A miscarriage is a relatively common event, representing about 10 to 20% of all known pregnancies, and it is defined as the spontaneous loss of a pregnancy before the 20th week (1). The causes of miscarriage could be that fetus is not developing as expected, underlying health conditions in the mother, or in late miscarriage also infections around the baby (1,2).
Several sexually transmitted infections (STI) and genital infections during pregnancy have been associated with miscarriage, for example, Neisseria gonorrhoeae, Chlamydia trachomatis, and Ureaplasma urealyticum (3). Testing for these organisms is very important among pregnant women, although unfortunately in some countries pregnant women are not routinely screened for U. urealyticum infection because this is not covered by insurance (4).
Vagianl infections can lead to spontaneous abortion, premature rupture of membranes, preterm delivery, intrauterine growth restriction, intrauterine death, neonatal infections, and postpartum infections (4).
Ureaplasma and Mycoplasma species remain the most commonly isolated infectious agents associated with preterm delivery and chorioamnionitis (4,5). Chorioamnionitis is the condition in which bacteria infect the membranes that surround the fetus and also the amniotic fluid, and can generate infections in the mother and the fetus (6). In the case of U. urealyticum, this microorganism is part of the natural urogenital tract of healthy women, but it has also been found in almost half of the preterm cases. It is not completely clear why it can lead to miscarriage in some pregnancies, but it has been suggested that sometimes there could be an evasion of the local immune response, generating that U. urealyticum overgrows and invades the amniotic cavity only in some women (4,5). Afterward, the inflammatory process, endometrial infection, embryo-placental infection, and the toxic microbial byproducts could explain the miscarriages produced by the infection with U. urealyticum (5). Hormonal and immunological changes occur normally during pregnancy, and the presence of specific vaginal bacteria can influence in obtaining different outcomes (4). For example, when U. urealyticum is found together with other microorganisms like M. hominis, there is an increased risk of severe adverse pregnancy outcomes compared to patients who were only positive for U. urealyticum (5).
It is recommended to test these microorganisms, especially in cases of recurrent pregnancy loss (RPL), so the doctor can indicate the correct treatment.
References:
Mayoclinic.
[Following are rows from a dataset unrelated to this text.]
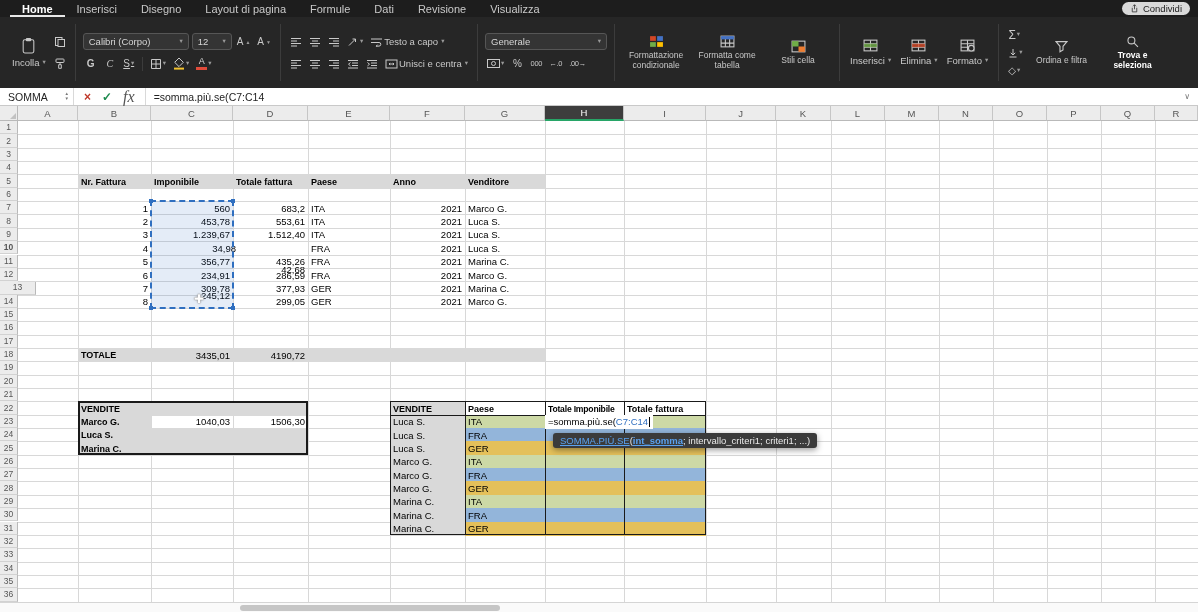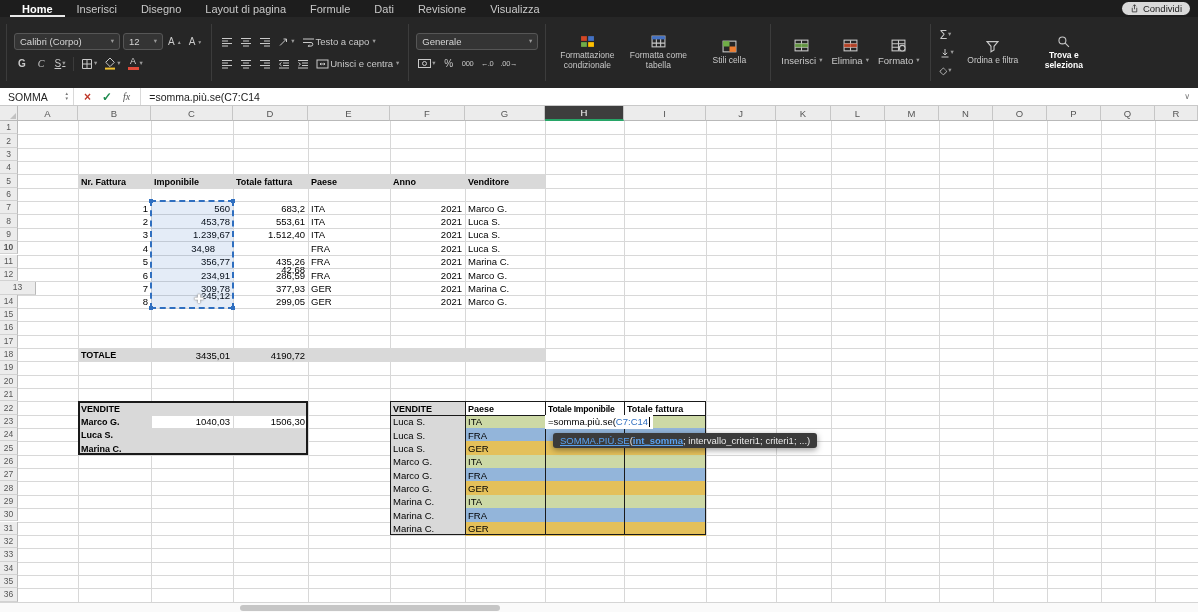"Incolla" div.rgroup { html: none -> <div> <div> <svg> <rect></rect> <rect></rect> </svg> <span> <span>Incolla</span> <span>▾</span> </span> </div> <div> <button> <svg> <rect></rect> <rect></rect> </svg> </button> <button> <svg> <rect></rect> <path></path> </svg> </button> </div> </div> }
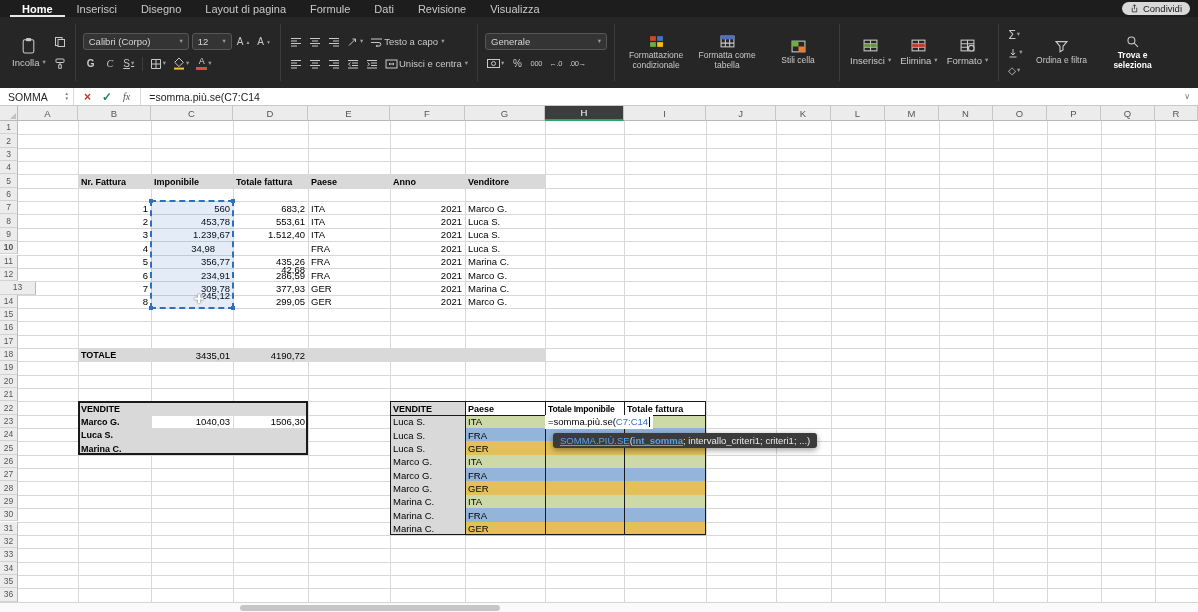"fx" .fx { font-size: 10px -> 16px }
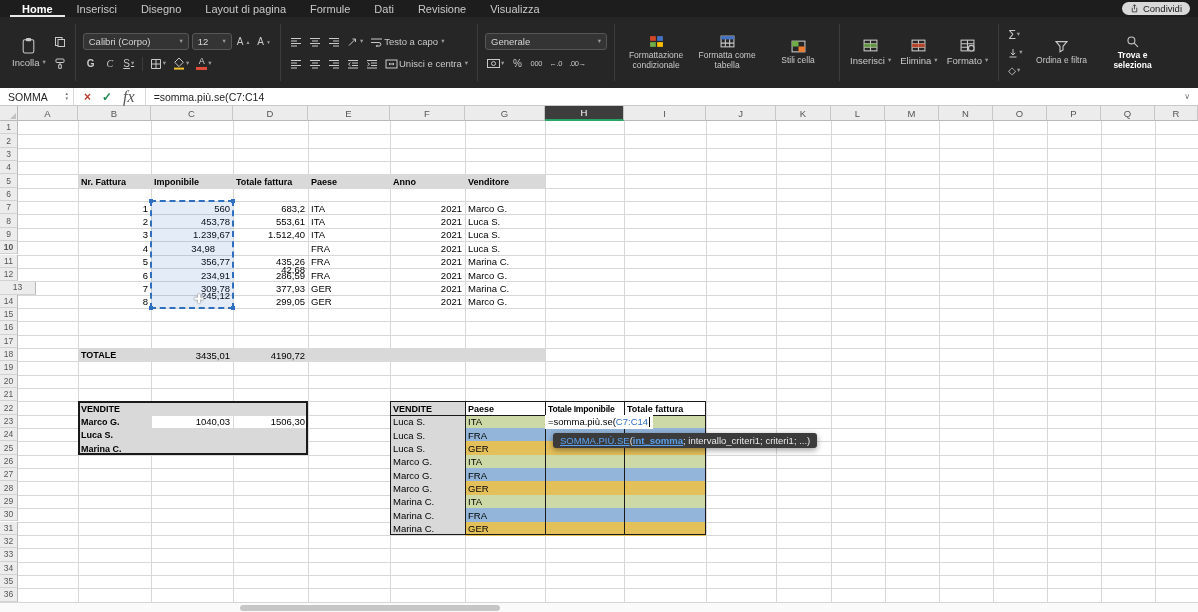"34,98" div.cell { left: 136px -> 157px }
Miscarriage. https://www.mayoclinic.org/diseases-conditions/pregnancy-loss-miscarriage/symptoms-causes/syc-20354298#:~:text=Miscarriage%20is%20the%20spontaneous%20loss,even%20know%20about%20a%20pregnancy.
NHS. Miscarriage. https://www.nhs.uk/conditions/miscarriage/causes/#:~:text=If%20a%20miscarriage%20happens%20after,before%20any%20pain%20or%20bleeding.
Vallely, L. M., Egli-Gany, D., Pomat, W., Homer, C. S., Guy, R., Wand, H., Silver, B., Rumbold, A. R., Kaldor, J. M., Low, N., & Vallely, A. J. (2018). Adverse pregnancy and neonatal outcomes associated with Neisseria gonorrhoeae, Mycoplasma genitalium, M. hominis, Ureaplasma urealyticum and U. parvum: a systematic review and meta-analysis protocol. BMJ open, 8(11), e024175. https://doi.org/10.1136/bmjopen-2018-024175
Matasariu, D. R., Ursache, A., Agache, A., Mandici, C. E., Boiculese, V. L., Bujor, I. E., Rudisteanu, D., Dumitrascu, I., & Schaas, C. M. (2022). Genital infection with Ureaplasma urealyticum and its effect on pregnancy. Experimental and therapeutic medicine, 23(1), 89. https://doi.org/10.3892/etm.2021.11012
Celvalend Clinic. Chorioamnionitis https://my.clevelandclinic.org/health/diseases/12309-chorioamnionitis#:~:text=Chorioamnionitis%20is%20a%20condition%20that,both%20the%20mother%20and%20fetus.
Ahmadi, A., Khodabandehloo, M., Ramazanzadeh, R., Farhadifar, F., Nikkhoo, B., Soofizade, N., & Rezaii, M. (2014). Association between Ureaplasma urealyticum endocervical infection and spontaneous abortion. Iranian journal of microbiology, 6(6), 392–397.